In September 1944 Frans Bekers joins the Internal Forces who participate on the Allied side in the liberation of the Netherlands and is assigned to the Stoottroepen Commando Brabant. The shock troops form the ‘combatant part’ of the BS/Interior Forces and are recruited from the armed resistance. Frans advances to Best via Eindhoven and is instructed, among other things, to warn civilians about minefields.
Death and burial ground of Bekers, Franciscus Johannes “Frans”.

That task ultimately proved fatal for him. On 28-10-1944, Frans died when he himself stepped on an explosive device in a minefield in Best. Best is then liberated for four days. Frans turned 25 years old and finds his final resting place at the National Field of Honor cemetery in Loenen, Section C.354..
In memory of this, a street between the Dorpstraat and the Kerkakkerstraat has been given the name Frans Bekersstraat.

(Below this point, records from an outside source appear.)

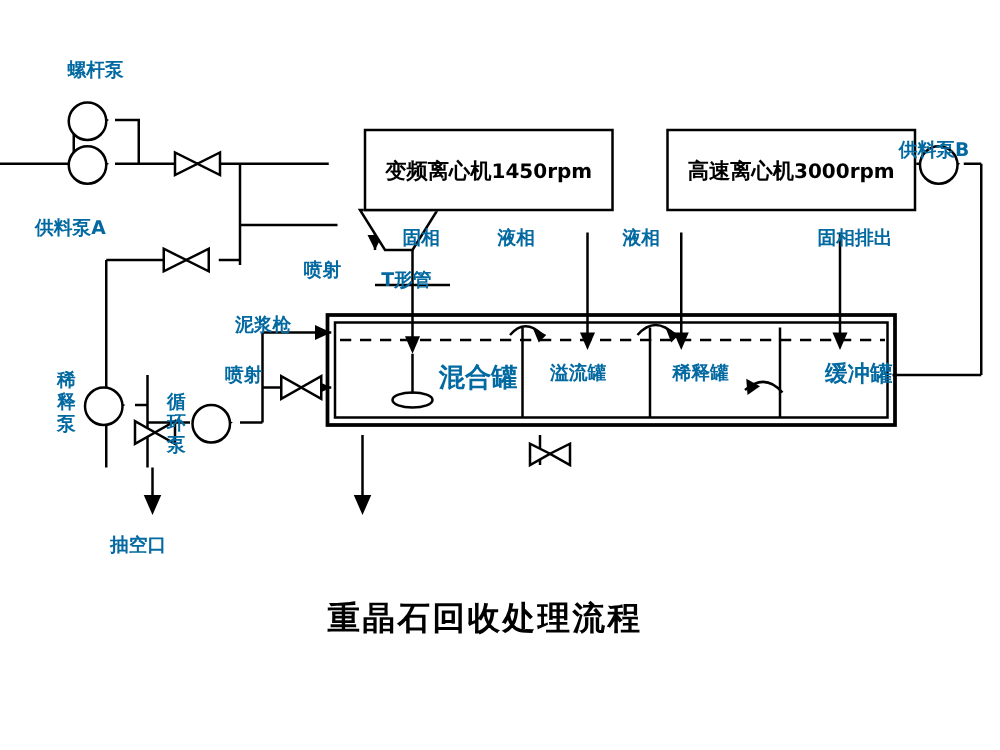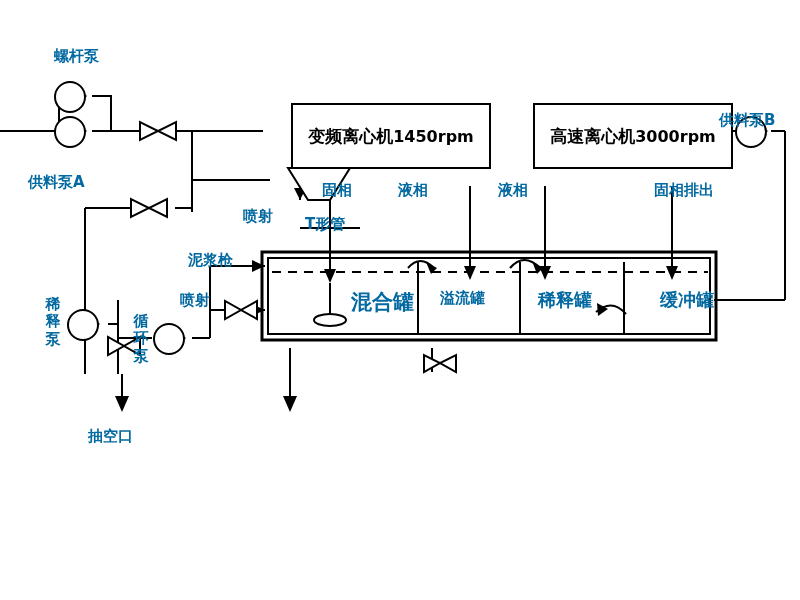--- a/index.html
+++ b/index.html
@@ -227,21 +227,22 @@
   <div class="lbl" style="left:305px; top:216px; font-size:15px;">T形管</div>
 
   <div class="lbl" style="left:188px; top:252px; font-size:15px;">泥浆枪</div>
 
   <div class="lbl" style="left:180px; top:292px; font-size:15px;">喷射</div>
 
   <div class="lbl" style="left:338px; top:290px; font-size:21px;margin-left:13px;">混合罐</div>
 
   <div class="lbl" style="left:440px; top:290px; font-size:15px;">溢流罐</div>
 
-  <div class="lbl" style="left:538px; top:290px; font-size:18px;">稀释罐</div>
+  <div class="lbl" style="left:538px; top:290px; font-size:15px;">稀释罐</div>
 
   <div class="lbl" style="left:660px; top:290px; font-size:18px;">缓冲罐</div>
 
   <div class="lbl" style="left:88px; top:428px; font-size:15px;">抽空口</div>
 
 
+  <div class="title" style="left:262px; top:477px; font-size:26px;">重晶石回收处理流程</div>
 
 </div>
 
 </body></html>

There was an temporary English cemetery on Veldhovense Van Vroonhovenlaan. The 106 men between the ages of 17 and 36 buried in Veldhoven died in just over a month. “As part of Operation Market Garden, they had to go to Wintelre in that period to reach Best, in order to make contact with the Allied troops there to take control of the entire airfield. However, towards the Hoogeind there was a blockade of Germans, so they had to put up a big fight.”70 English soldiers were treated and died in the hospital. ,, Quite apart from the men who were ‘killed in action’ and were buried in the cemetery of Oerle. Can you imagine that those men went ashore in Normandy and had therefore already fought a lot.”
A second soldier from Veldhoven lost his life in this period Hagelaars, Adrianus Josephus “Janus”.
Janus was found dead laying in the fields.